After Alexandria’s Golden Age
As the flame of the Greek world flickered out, Rome was ascendant, and scholarship naturally took root there. In Rome we hear of scholars such as Tyrannion, Tryphon, Philoxenus, and Diocles—their main activities seem to have been writing commentaries on commentaries rather than assembling new critical editions. The Roman general Sulla had transferred Aristotle’s library from Athens to Rome in 84 BC, and there Tyrannion put it “in order.” Things had also cooled off politically in Alexandria and scholarship there took root again. One of the greatest scholars of the age was Didymus Chalcenterus (“bronze guts”) also called Bibliolathes (“book forgetter”). He is said to have written some four thousand treaties—so many, in fact, that he forgot what he had written, hence his second nickname. Much of our knowledge of the work of previous Alexandrians is preserved through him.
In the next few centuries, scholars’ focus was on explaining mythology, compiling dictionaries of all the words used by this or that earlier writer (Homer, of course, always being the most important), and producing grammars and focused studies of Greek language, such as work on etymology and grammar. Some of these writings have come down to us intact, such as Hephaestion’s book on Greek meter, and Apollonius Dyscolus’ works on Greek grammar. Also extant are Galen’s commentaries on Hippocrates and Porphyry’s works on Aristotle, Homer, Plato, and Ptolemy. This brings us down to about 275 AD.
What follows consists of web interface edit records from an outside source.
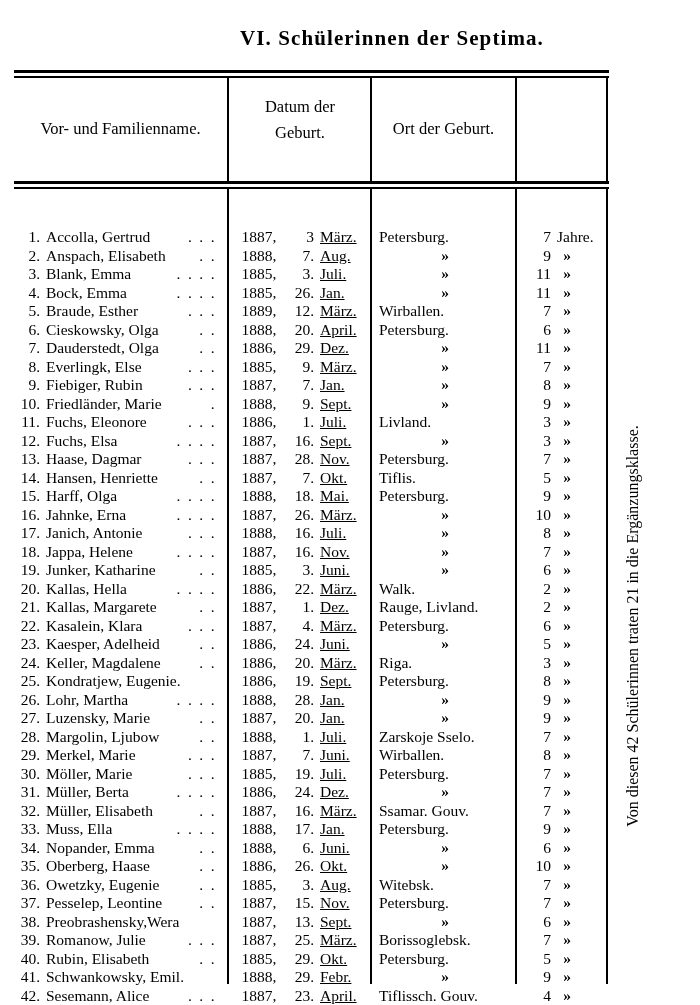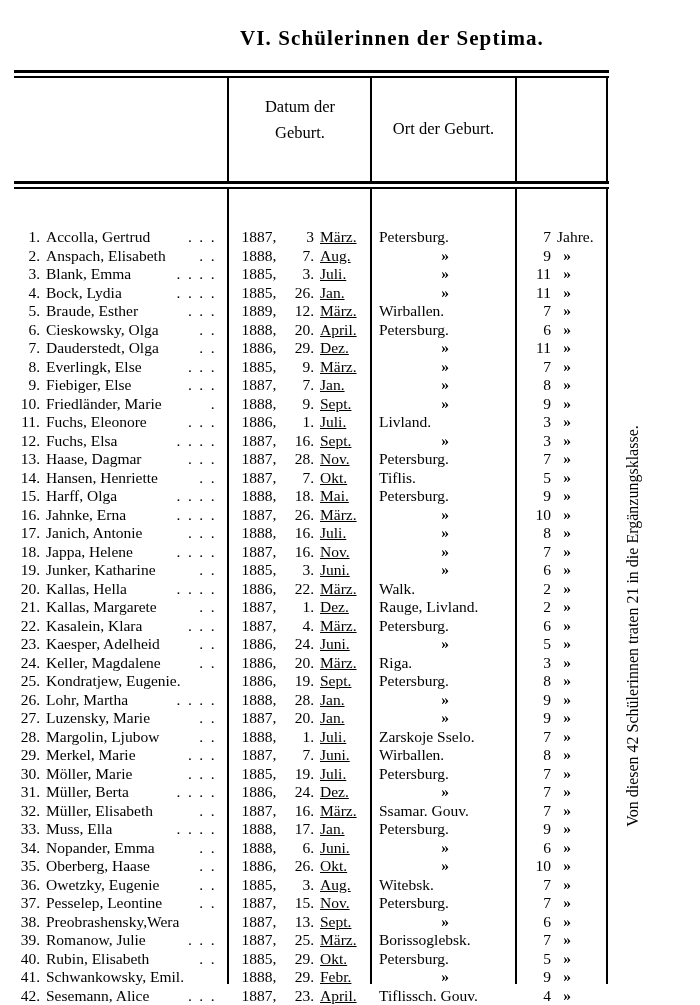--- a/index.html
+++ b/index.html
@@ -211,6 +211,7 @@
   <div class="vrule vrule-body v3"></div>
   <div class="vrule vrule-body v4"></div>
 
+  <div class="head-cell head-name">Vor- und Familienname.</div>
   <div class="head-cell head-date">
     <div>Datum der</div>
     <div>Geburt.</div>

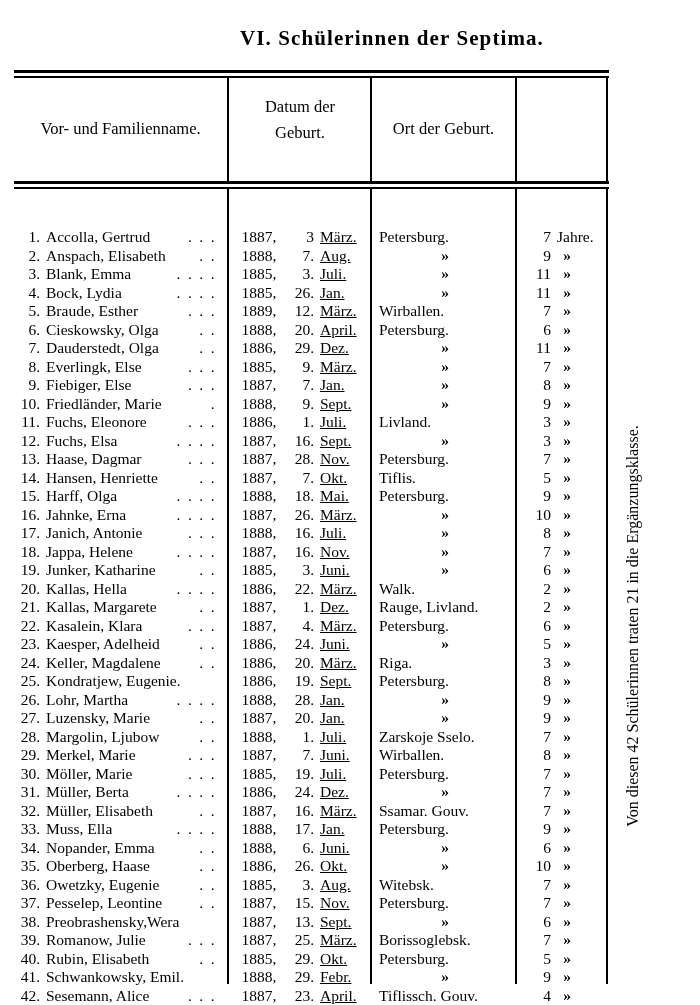--- a/index.html
+++ b/index.html
@@ -267,7 +267,7 @@
       <div class="row">
         <div class="c-name">
           <span class="c-num">4.</span>
-          <span class="c-nametext">Bock, Lydia</span>
+          <span class="c-nametext">Bock, Emma</span>
           <span class="leader">
             <i>....</i>
           </span>

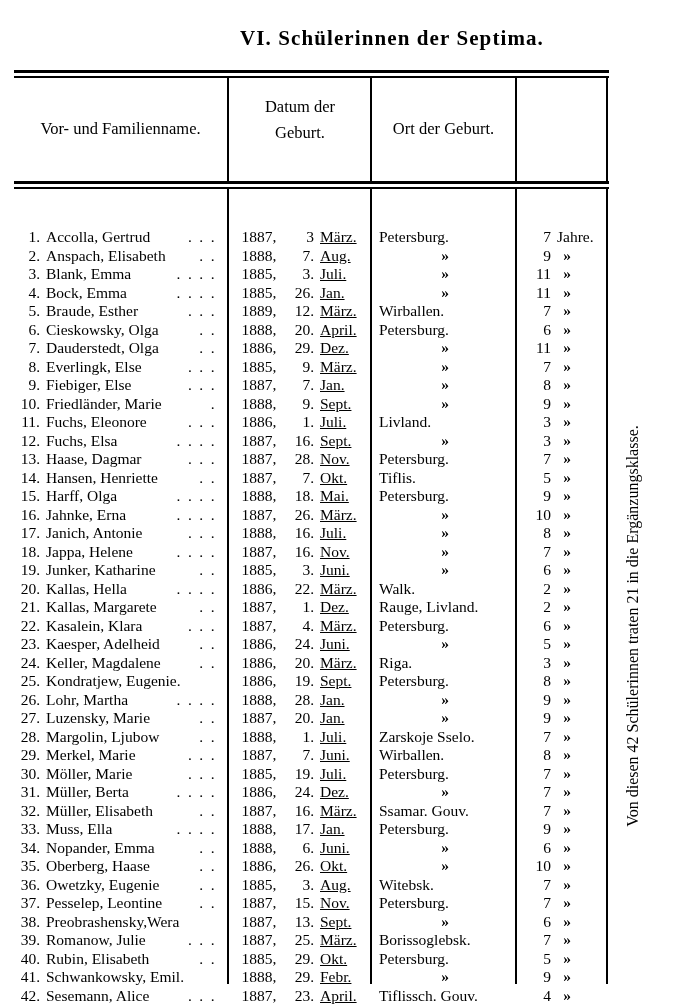--- a/index.html
+++ b/index.html
@@ -342,7 +342,7 @@
       <div class="row">
         <div class="c-name">
           <span class="c-num">9.</span>
-          <span class="c-nametext">Fiebiger, Else</span>
+          <span class="c-nametext">Fiebiger, Rubin</span>
           <span class="leader">
             <i>...</i>
           </span>

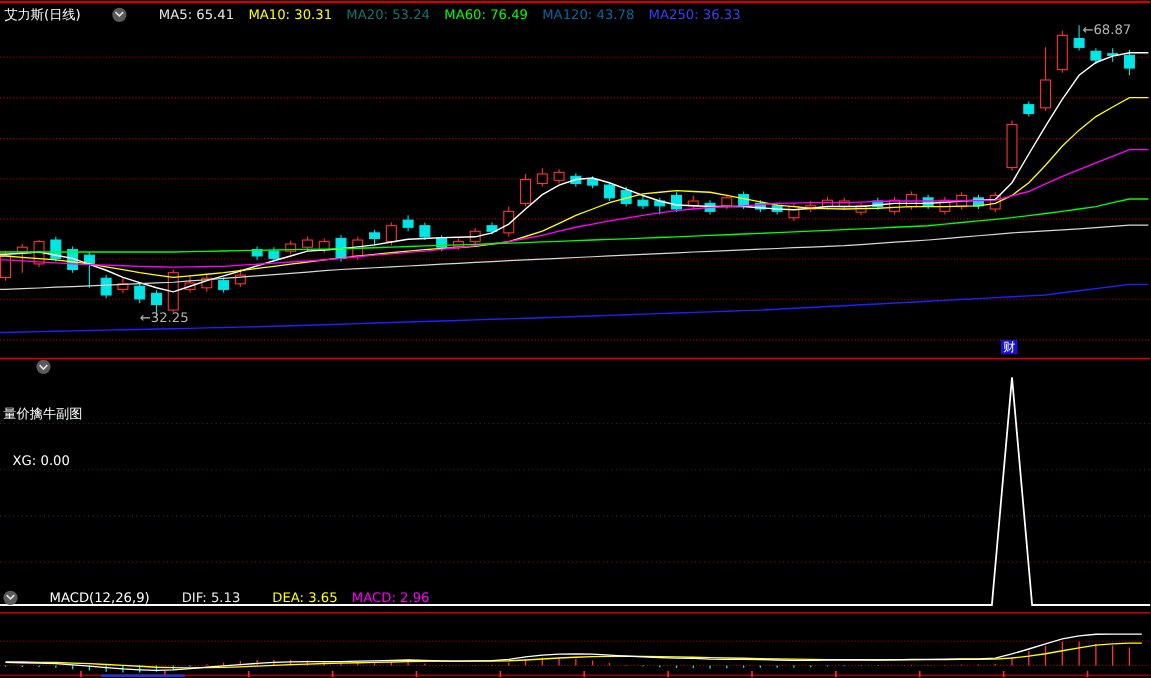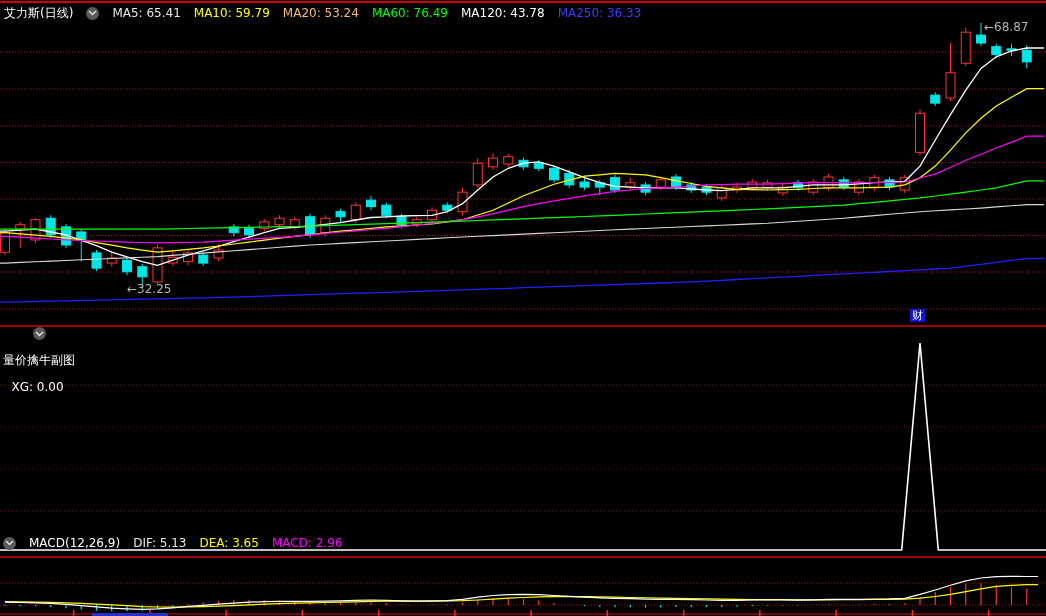--- a/index.html
+++ b/index.html
@@ -6,7 +6,7 @@
   #stage{position:relative;width:1046px;height:616px;background:#000;overflow:hidden;
          font-family:"DejaVu Sans","Liberation Sans",sans-serif;}
   #chart-svg{position:absolute;left:0;top:0;}
-  .bar{position:absolute;display:flex;align-items:center;gap:13px;font-size:12px;
+  .bar{position:absolute;display:flex;align-items:center;gap:29px;font-size:12px;
        white-space:nowrap;line-height:14px;}
   .bar .item{display:inline-block;}
   .chev{width:13px;height:13px;border-radius:50%;background:#5a5a5a;display:inline-flex;

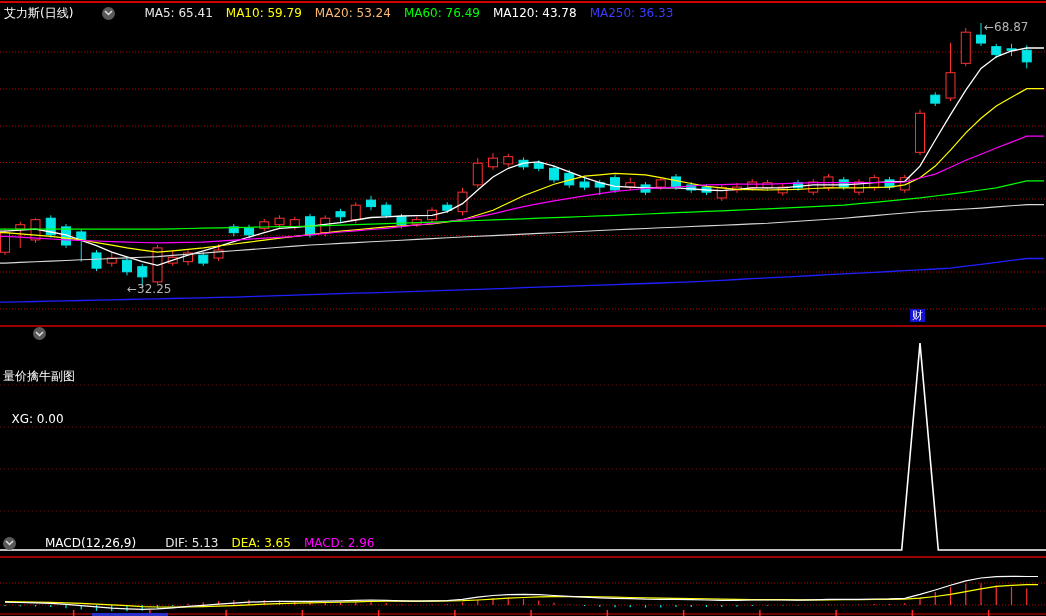--- a/index.html
+++ b/index.html
@@ -422,7 +422,7 @@
     </span>
     <span class="item" id="ma-legend" style="display:inline-flex;gap:13px;">
         <span style="color: rgb(232, 232, 232);">MA5: 65.41</span>
-        <span style="color: rgb(255, 255, 0);">MA10: 59.79</span>
+        <span style="color: rgb(255, 255, 0);">MA10: 30.31</span>
         <span style="color: #fdba74;">MA20: 53.24</span>
         <span style="color: rgb(0, 255, 0);">MA60: 76.49</span>
         <span style="color: #ffffff;">MA120: 43.78</span>

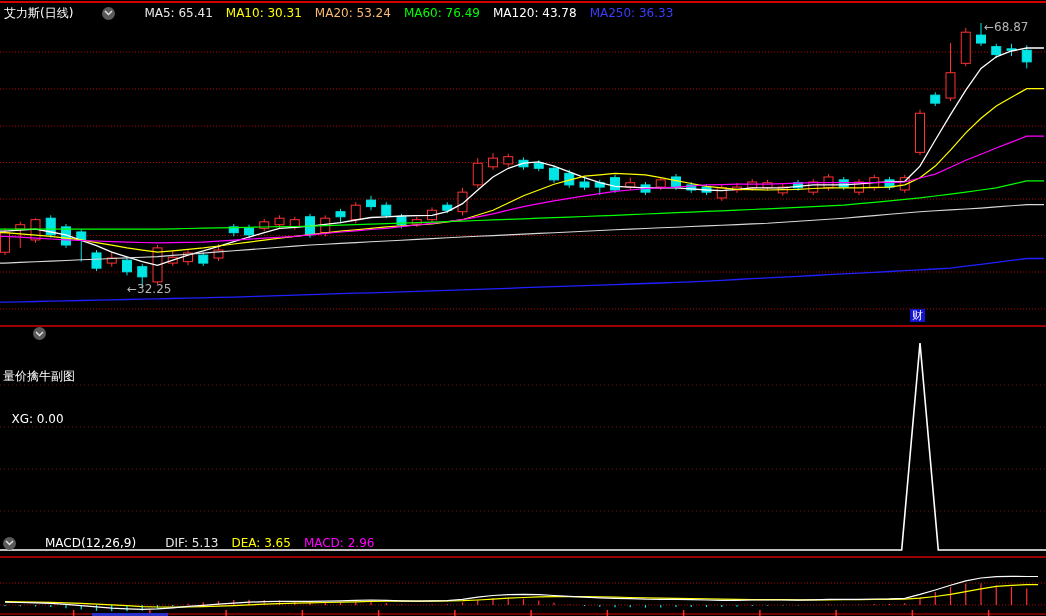--- a/index.html
+++ b/index.html
@@ -423,7 +423,7 @@
     <span class="item" id="ma-legend" style="display:inline-flex;gap:13px;">
         <span style="color: rgb(232, 232, 232);">MA5: 65.41</span>
         <span style="color: rgb(255, 255, 0);">MA10: 30.31</span>
-        <span style="color: #fdba74;">MA20: 53.24</span>
+        <span style="color: #0f766e;">MA20: 53.24</span>
         <span style="color: rgb(0, 255, 0);">MA60: 76.49</span>
         <span style="color: #ffffff;">MA120: 43.78</span>
         <span style="color: rgb(60, 60, 255);">MA250: 36.33</span>

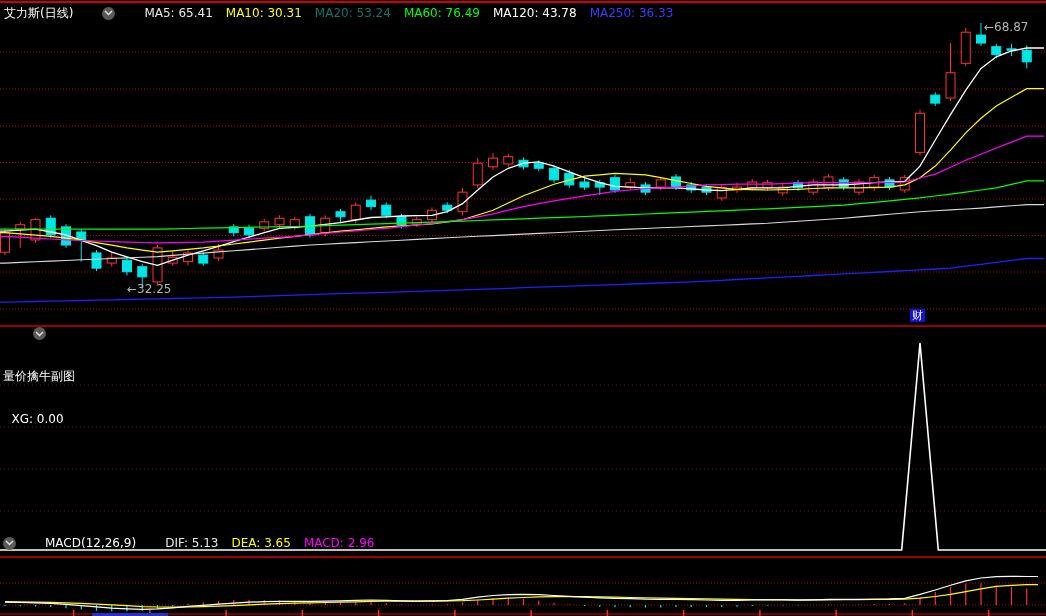--- a/index.html
+++ b/index.html
@@ -425,7 +425,7 @@
         <span style="color: rgb(255, 255, 0);">MA10: 30.31</span>
         <span style="color: #0f766e;">MA20: 53.24</span>
         <span style="color: rgb(0, 255, 0);">MA60: 76.49</span>
-        <span style="color: #ffffff;">MA120: 43.78</span>
+        <span style="color: #0369a1;">MA120: 43.78</span>
         <span style="color: rgb(60, 60, 255);">MA250: 36.33</span>
       </span>
   </div>

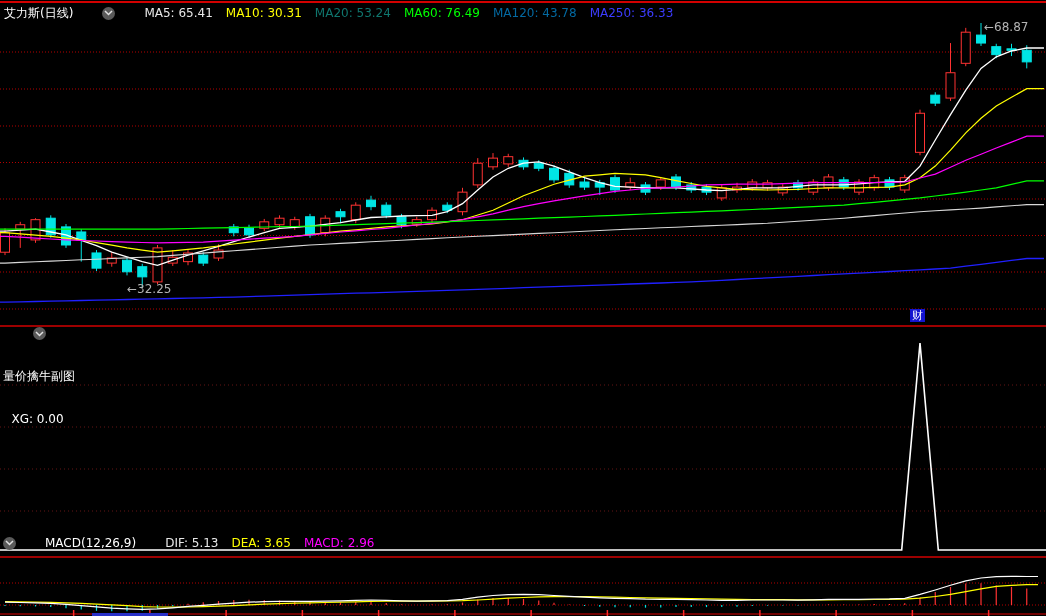--- a/index.html
+++ b/index.html
@@ -449,7 +449,7 @@
     <span class="item ttl">MACD(12,26,9)</span>
     <span class="item" id="macd-legend" style="display:inline-flex;gap:13px;">
         <span style="color: rgb(232, 232, 232);">DIF: 5.13</span>
-        <span style="color: rgb(255, 255, 0);">DEA: 3.65</span>
+        <span style="color: rgb(255, 255, 0); margin-left: 16px;">DEA: 3.65</span>
         <span style="color: rgb(255, 0, 255);">MACD: 2.96</span>
       </span>
   </div>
Naturally much has been left out of this brief summary. Many names worthy of mention are missing. If you wish to learn more, I can recommend a few books. Pfeiffer’s History of Classical Scholarship: From the Beginnings to the End of the Hellenistic Age (Oxford, 1968) is breathtaking in its depth of knowledge. Reynolds’ and Wilson’s Scribes & Scholars: A Guide to the Transmission of Greek & Latin Literature (Oxford, 1991, 3rd ed.) is a classic. Finally, Dickey’s Ancient Greek Scholarship: A Guide to Finding, Reading, and Understanding Scholia, Commentaries, Lexica, and Grammatical Treatises, from Their Beginnings to the Byzantine Period (Oxford, 2007) is excellent, though technical, and one should know some Greek before approaching it.